Re: [PATCH 5.12 06/45] ARM: 9058/1: cache-v7: refactor v7_invalidate_l1 to avoid clobbering r5/r6

[Date Prev][Date Next][Thread Prev][Thread Next][Date Index][Thread Index]

 



On Thu, 20 May 2021 at 11:25, Greg Kroah-Hartman
<gregkh@xxxxxxxxxxxxxxxxxxx> wrote:
>
> From: Ard Biesheuvel <ardb@xxxxxxxxxx>
>
> [ Upstream commit f9e7a99fb6b86aa6a00e53b34ee6973840e005aa ]
>
> The cache invalidation code in v7_invalidate_l1 can be tweaked to
> re-read the associativity from CCSIDR, and keep the way identifier
> component in a single register that is assigned in the outer loop.
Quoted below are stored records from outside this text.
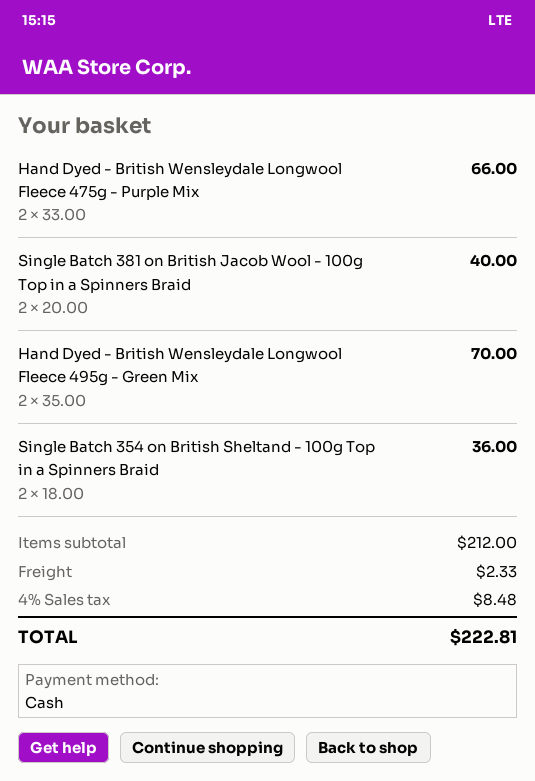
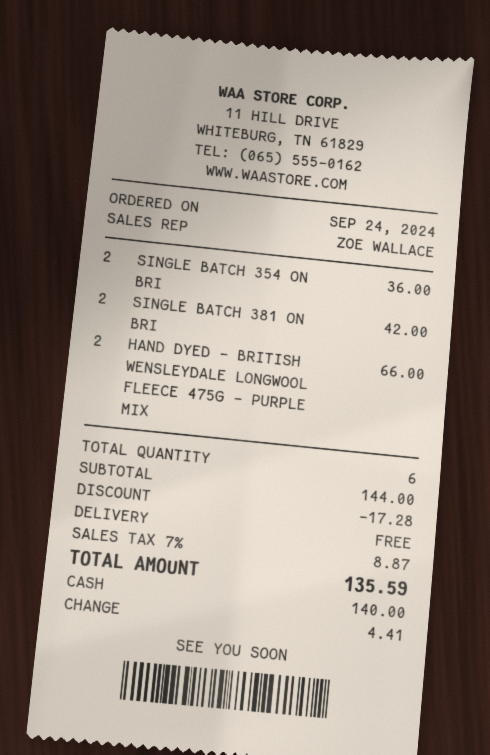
Single Batch 381 on British Jacob Wool - 100g Top in a Spinners Braid: 2 for 40.00 -> 2 for 42.00
Hand Dyed - British Wensleydale Longwool Fleece 495g - Green Mix: 2 for 70.00 -> none
subtotal: 212.00 -> 144.00
discount: none -> 17.28
shipping: 2.33 -> 0.00
tax: 4% = 8.48 -> 7% = 8.87
total: 222.81 -> 135.59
This
> way, we need 2 registers less.
>
> Given that the number of sets is typically much larger than the
> associativity, rearrange the code so that the outer loop has the fewer
> number of iterations, ensuring that the re-read of CCSIDR only occurs a
> handful of times in practice.
>
> Fix the whitespace while at it, and update the comment to indicate that
> this code is no longer a clone of anything else.
>
> Acked-by: Nicolas Pitre <nico@xxxxxxxxxxx>
> Signed-off-by: Ard Biesheuvel <ardb@xxxxxxxxxx>
> Signed-off-by: Russell King <rmk+kernel@xxxxxxxxxxxxxxx>
> Signed-off-by: Sasha Levin <sashal@xxxxxxxxxx>

Please do NOT backport this to any stable trees.

It has no cc:stable tag
It has no fixes: tag
It was part of a 3 part series, but only the middle patch was selected.
It touches ARM assembly that may assemble without problems but be
completely broken at runtime when used out of the original intended
context.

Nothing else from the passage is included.